A drug that is excreted by the liver and arrives at the duodenum in lipophilic form could be reabsorbed across the intestinal wall and transported by the hepatic portal circulation back to the liver, where it is then excreted again by the liver or reenters the systemic circulation. This movement of drug from the liver to the intestinal tract, and back to the liver is referred to as enterohepatic circulation. Drugs that are reabsorbed intact from the intestinal tract can exert a pharmacologic effect on the body, therefore some hepatically excreted drugs appear to have an extended duration of action in the body. Eg. Phenophthalein.

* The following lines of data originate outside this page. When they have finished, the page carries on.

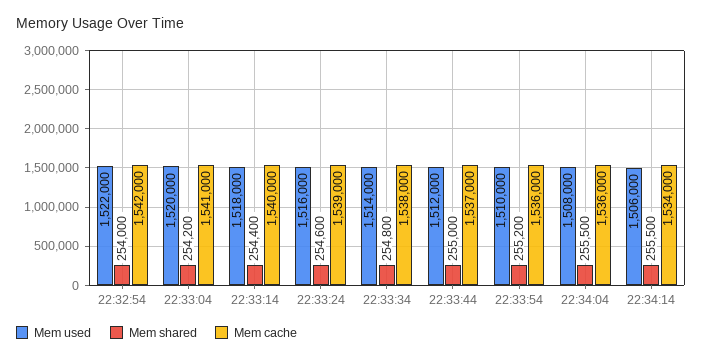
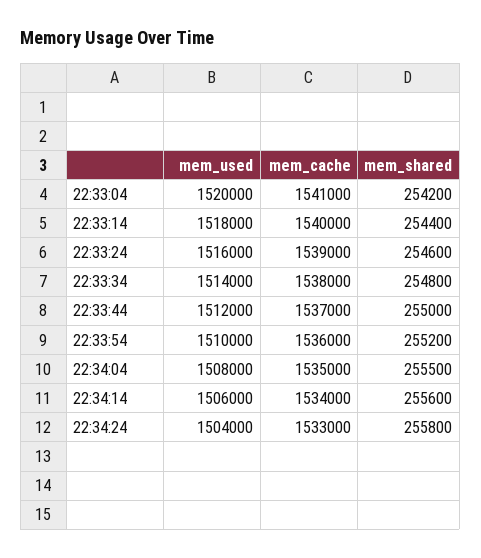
Mem used, 22:32:54: 1522000 -> none
Mem shared, 22:32:54: 254000 -> none
Mem cache, 22:32:54: 1542000 -> none
Mem cache, 22:34:04: 1536000 -> 1535000
Mem shared, 22:34:14: 255500 -> 255600
Mem used, 22:34:24: none -> 1504000
Mem cache, 22:34:24: none -> 1533000
Mem shared, 22:34:24: none -> 255800

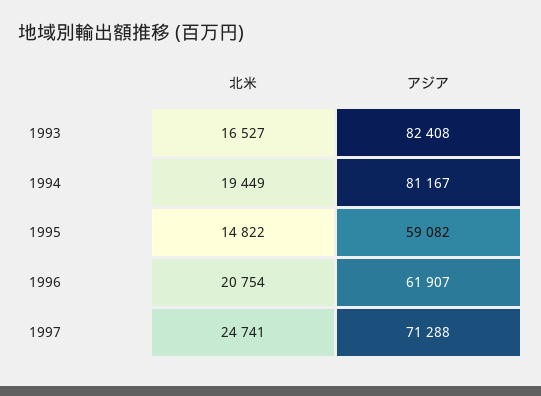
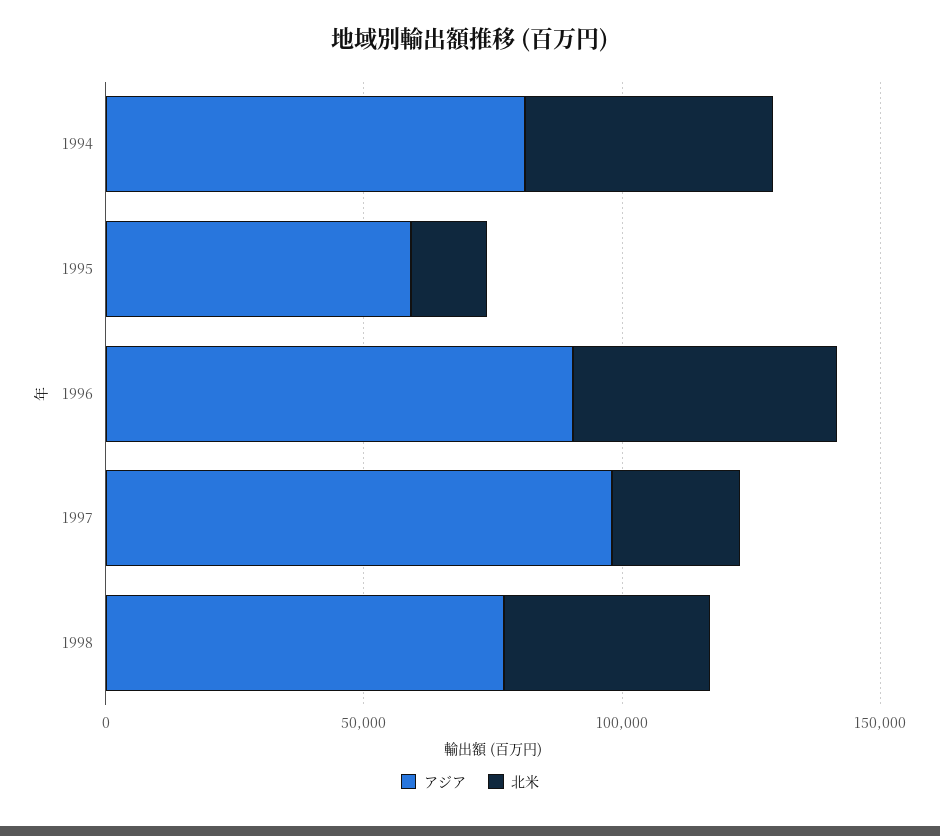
北米, 1993: 16527 -> none
アジア, 1993: 82408 -> none
北米, 1994: 19449 -> 50000
北米, 1996: 20754 -> 50000
アジア, 1996: 61907 -> 90000
アジア, 1997: 71288 -> 100000
アジア, 1998: none -> 80000
北米, 1998: none -> 40000

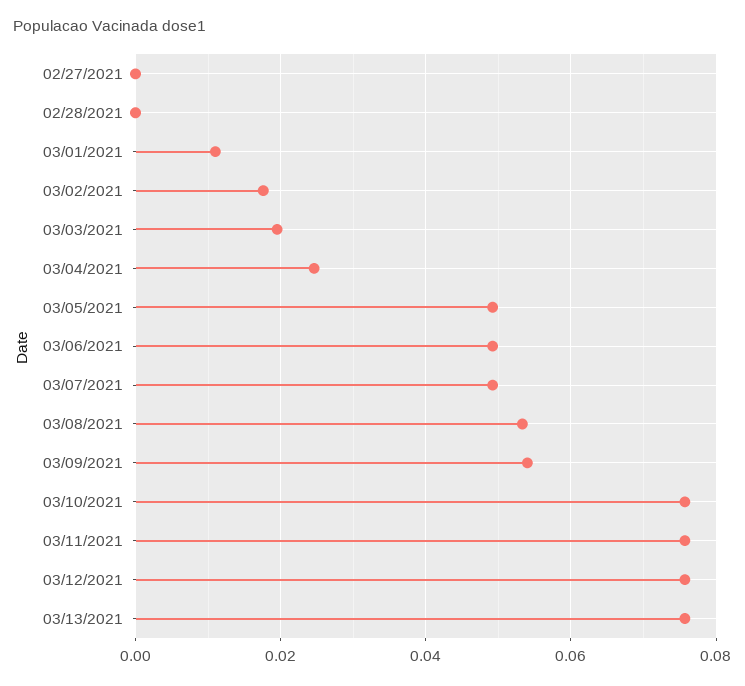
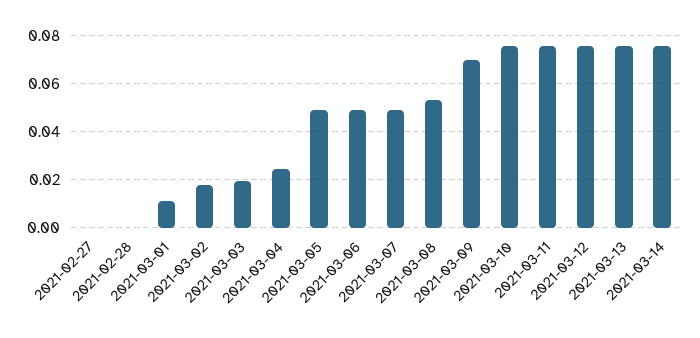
03/09/2021: 0.054 -> 0.07
2021-03-14: none -> 0.075

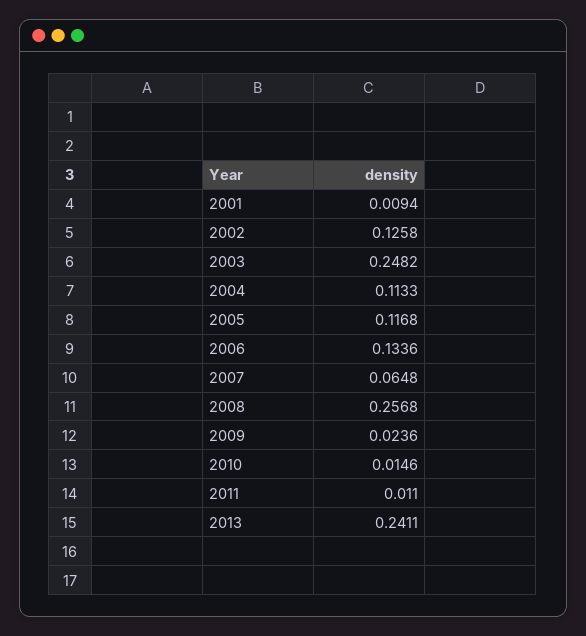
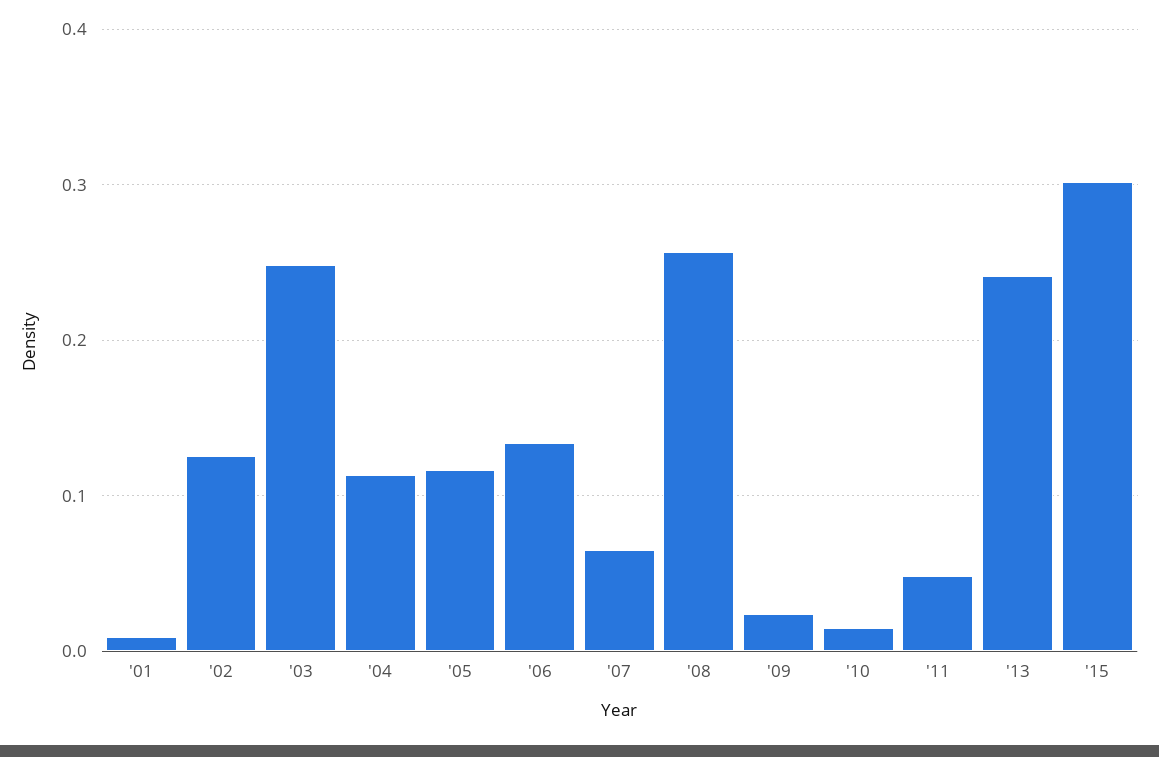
2011: 0.011 -> 0.05
'15: none -> 0.3

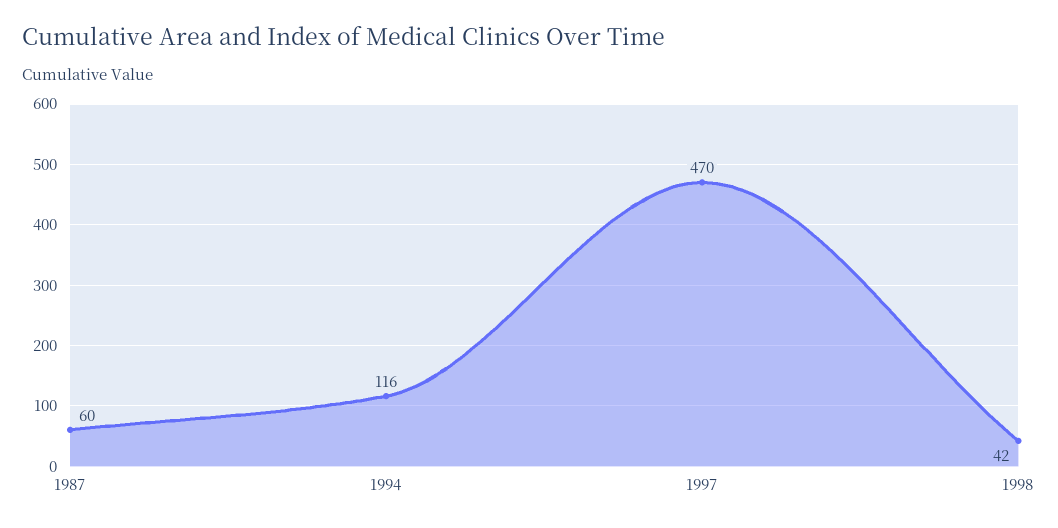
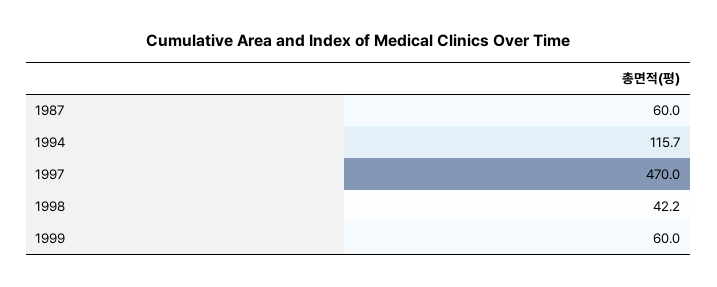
1999: none -> 60

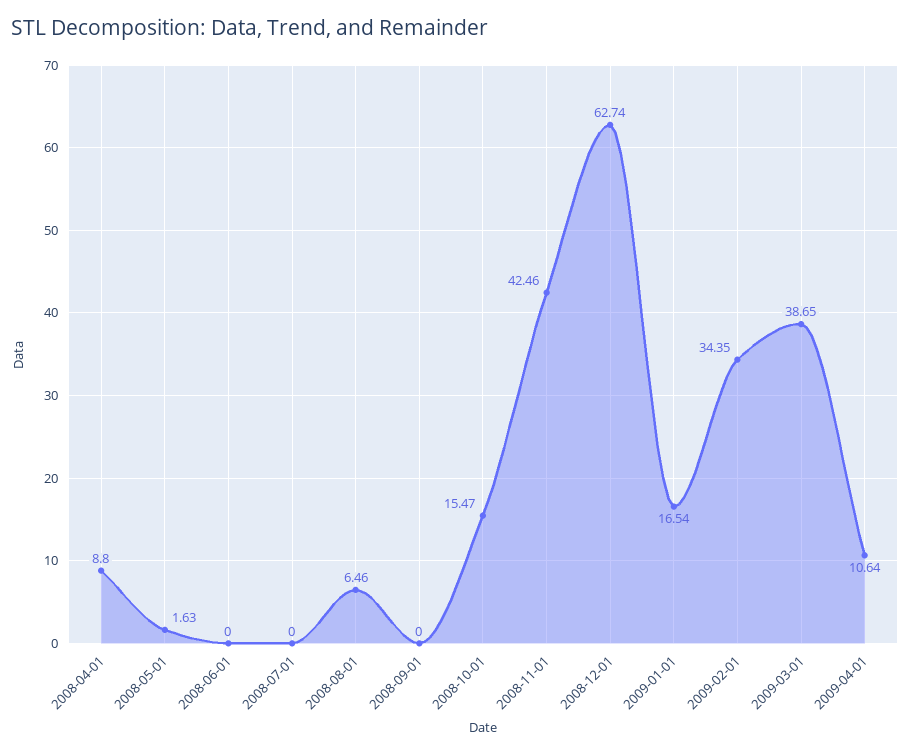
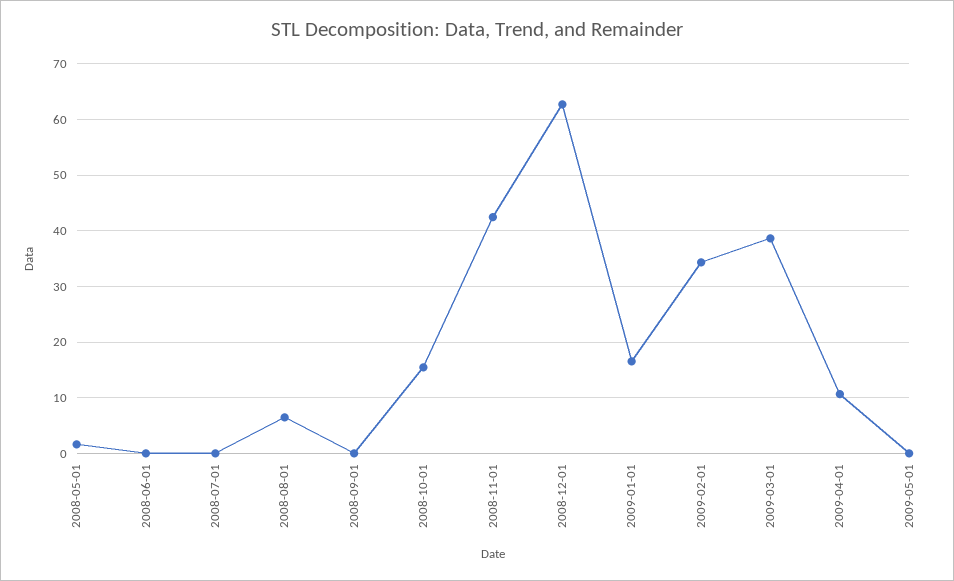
2008-04-01: 8.8 -> none
2009-05-01: none -> 0

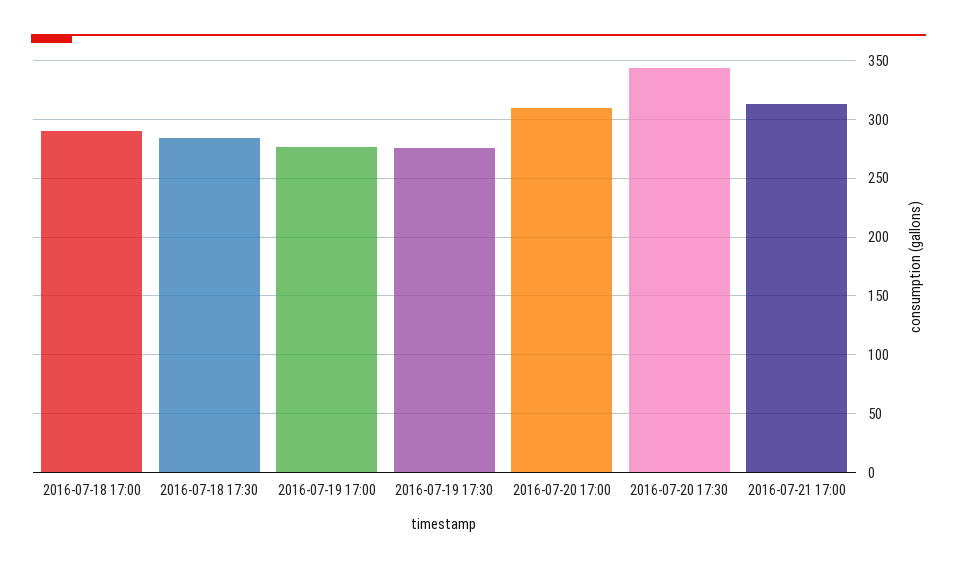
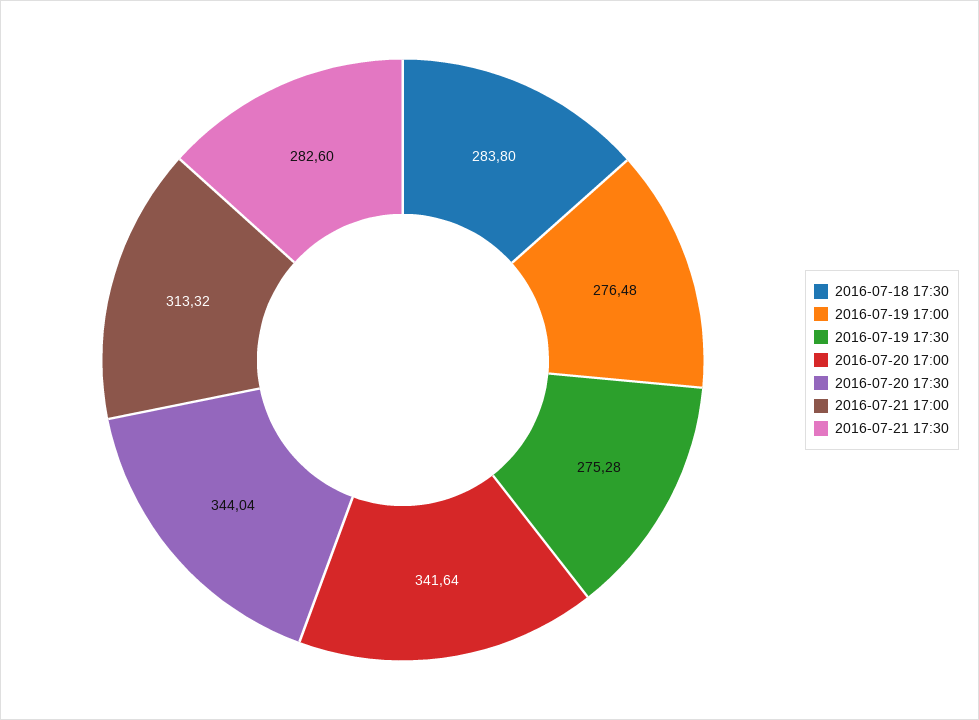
2016-07-18 17:00: 290 -> none
2016-07-20 17:00: 310 -> 341.64
2016-07-21 17:30: none -> 282.6

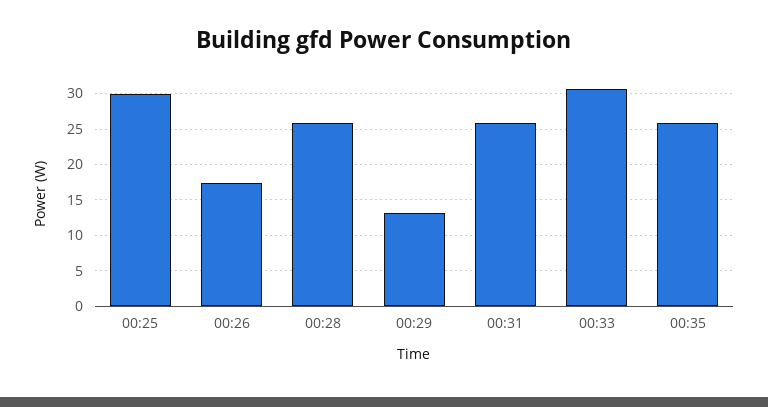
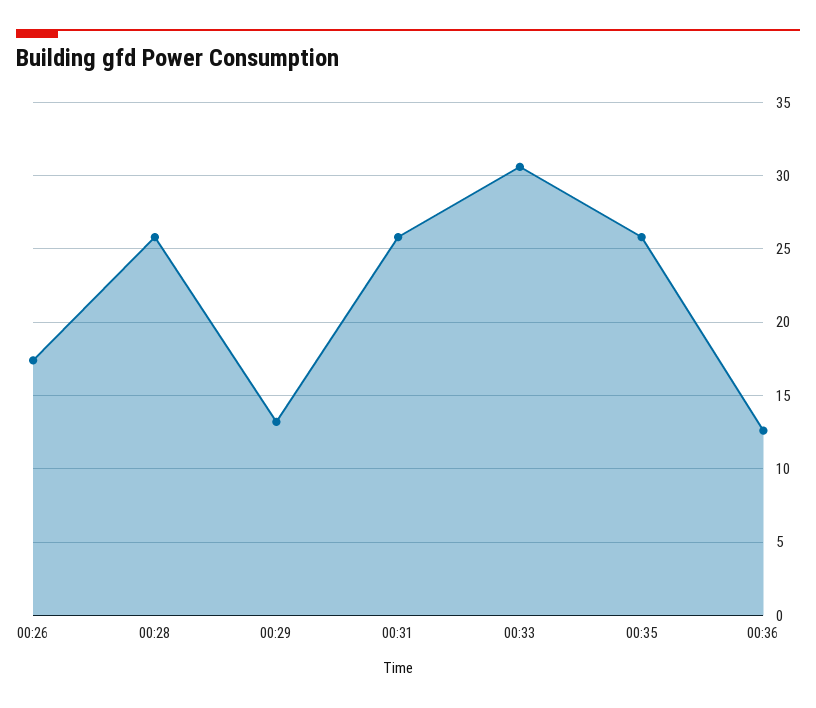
00:25: 30 -> none
00:36: none -> 12.5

Absorption of drugs from parenteral administration
Drugs injected subcutaneously or intramuscularly should be in the hydrophilic form so that they may readily diffuse through tissue fluid and reach a capillary to be absorbed. Anything that interferes with diffusion of the drug from the site of administration or alters the blood flow to the injection site can delay absorption of the drug. Aqueous solutions of drugs are usually absorbed from intramuscular injection site within 10-30 minutes provided the blood flow is unimpaired. Faster or slower absorption is possible, depending on the concentration and lipid solubility of the drug, vascularity of the site, volume of injection, the osmolality of the solution and other pharmaceutical factors. Absorption of drugs from subcutaneous tissues is influenced by the same factors that determine the rate of absorption from intramuscular sites. Some drugs are absorbed as rapidly from subcutaneous tissues as from muscles, although absorption from injection sites in subcutaneous fat is always significantly delayed. Increasing the blood supply to the injection site by heating, massage or exercise hastens the rate of dissemination and absorption. Spreading and absorption of a large fluid volume that has been injected subcutaneously may be facilitated by including hyaluronidase in the solution.
Absorption of drugs from tracheobronchial surfaces and alveoli
The volatile and gaseous anaesthetics are the most important group of drugs administered by inhalation. These substances enter the circulation by diffusion across the alveolar membranes. Since they all have relatively high lipid water partition coefficients and generally are rather small molecules, they equilibrate practically instantaneously with the blood in the alveolar capillaries. Particles contained in aerosols may be deposited, depending on the size of the droplets, on the mucosal surface of the bronchi or bronchioles, or even in the alveoli.
Absorption of drugs from topical sites of application
Drugs may be absorbed through the skin following topical application. The intact skin allows the passage of small lipophilic substances, but efficiently retards the diffusion of water soluble molecules in most cases. Lipid insoluble drugs generally penetrate the skin slowly in comparison with their rates of absorption through the other body membranes. Absorption of drugs through the skin may be enhanced by inunction or more rarely by iontophoresis if the compound is ionized. Certain solvents may facilitate the penetration of drugs through the skin. The best known of these solvents is dimethylsulphoxide. Damaged, inflamed or hyperemic skin allows many drugs to penetrate the dermal barrier much more readily. The same principles that govern the absorption of drugs through the skin also apply to the application of topical preparations on the epithelial surfaces. Many drugs traverse the cornea at rates that are related to their degree of ionization and lipid solubility. Thus organic bases such as atropine, ephedrine and pilocarpine often penetrate quite readily, whereas the highly polar aminoglycoside antibiotics generally penetrate cornea poorly.
Bioavailability The term bioavailability is used to indicate the proportion of drug that passes into systemic circulation after administration taking into account both absorption and local metabolic degradation.